O vôo São Paulo-Porto Alegre não faz escalas em Florianópolis, passa tão alto quanto se pode passar. Lá de cima, um garoto olha para baixo impressionado com a pequena linha que liga a ilha ao continente - diria que do outro lado do mar existe um universo paralelo, tão tênue e frágil ela lhe parece.
O pequeno Chico abre seus olhões endurecidos pela fuligem de alguma outra cidade e, diante de um recente viaduto, pergunta-se onde vão parar os mendigos recolhidos na Beiramar. Não consegue imaginar uma capital sem pobreza, uma faculdade sem um estacionamento grande ou um apartamento limpo e livre de baratas.

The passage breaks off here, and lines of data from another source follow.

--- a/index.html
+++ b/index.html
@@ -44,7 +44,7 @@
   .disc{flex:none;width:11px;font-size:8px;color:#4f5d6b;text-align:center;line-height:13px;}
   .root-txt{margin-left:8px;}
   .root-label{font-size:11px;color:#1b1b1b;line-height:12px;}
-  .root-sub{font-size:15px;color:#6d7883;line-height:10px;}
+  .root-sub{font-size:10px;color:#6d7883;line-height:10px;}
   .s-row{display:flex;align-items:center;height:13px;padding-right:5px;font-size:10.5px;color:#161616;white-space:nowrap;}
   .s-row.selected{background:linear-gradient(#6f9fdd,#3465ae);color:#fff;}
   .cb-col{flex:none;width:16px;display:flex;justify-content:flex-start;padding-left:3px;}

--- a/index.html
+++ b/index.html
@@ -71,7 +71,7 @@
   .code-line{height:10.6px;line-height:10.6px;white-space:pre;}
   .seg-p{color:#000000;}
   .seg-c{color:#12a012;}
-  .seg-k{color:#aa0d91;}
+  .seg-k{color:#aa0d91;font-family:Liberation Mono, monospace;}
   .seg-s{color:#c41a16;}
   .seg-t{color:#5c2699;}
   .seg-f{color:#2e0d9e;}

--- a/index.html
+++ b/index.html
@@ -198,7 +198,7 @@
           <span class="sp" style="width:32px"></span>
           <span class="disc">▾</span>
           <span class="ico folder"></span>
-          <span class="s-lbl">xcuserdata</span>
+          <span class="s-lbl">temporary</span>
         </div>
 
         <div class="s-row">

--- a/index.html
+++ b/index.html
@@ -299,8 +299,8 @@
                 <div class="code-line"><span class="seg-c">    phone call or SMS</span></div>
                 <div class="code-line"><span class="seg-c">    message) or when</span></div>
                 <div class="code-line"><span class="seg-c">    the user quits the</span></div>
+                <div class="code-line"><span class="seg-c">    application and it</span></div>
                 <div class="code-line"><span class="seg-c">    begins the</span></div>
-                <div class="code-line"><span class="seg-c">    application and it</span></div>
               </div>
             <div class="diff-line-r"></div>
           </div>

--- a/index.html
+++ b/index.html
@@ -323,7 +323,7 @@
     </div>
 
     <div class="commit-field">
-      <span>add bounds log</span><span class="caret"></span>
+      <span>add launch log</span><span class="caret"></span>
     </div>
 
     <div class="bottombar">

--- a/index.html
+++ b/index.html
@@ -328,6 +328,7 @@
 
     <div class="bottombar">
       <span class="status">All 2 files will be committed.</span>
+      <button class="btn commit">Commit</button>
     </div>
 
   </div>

Ana toma banho quando nota a invasão de milhares de mosquitos pela basculante do banheiro. De uma hora pra outra, já não consegue mais respirar afogada num mar de insetos sanguessugas. Milhares de olhos minúsculos perscrutam seu corpo nu em busca da veia definitiva que lhes alimentará pela vida toda. Morre afogada no banheiro.
Na beira da praia, Bruno vê o mar recuar pra longe e logo lhe vêm a cabeça imagens de um grande Tsunami que devastou o Oriente há bem um ano. Mas é tudo uma questão de perpectiva, pois não é o mar quem recua, e sim a areia quem avança grão sobre grão, num multiplicar incessante, pululante, fervente. Tão logo quanto possa perceber, ele se vê afogado num monte ainda quente de areia.
Olhos endurecidos e vozes caladas na treva asfixiante.
Cores semi-apagadas.
O garoto voa para muito longe na noite carente de estrelas.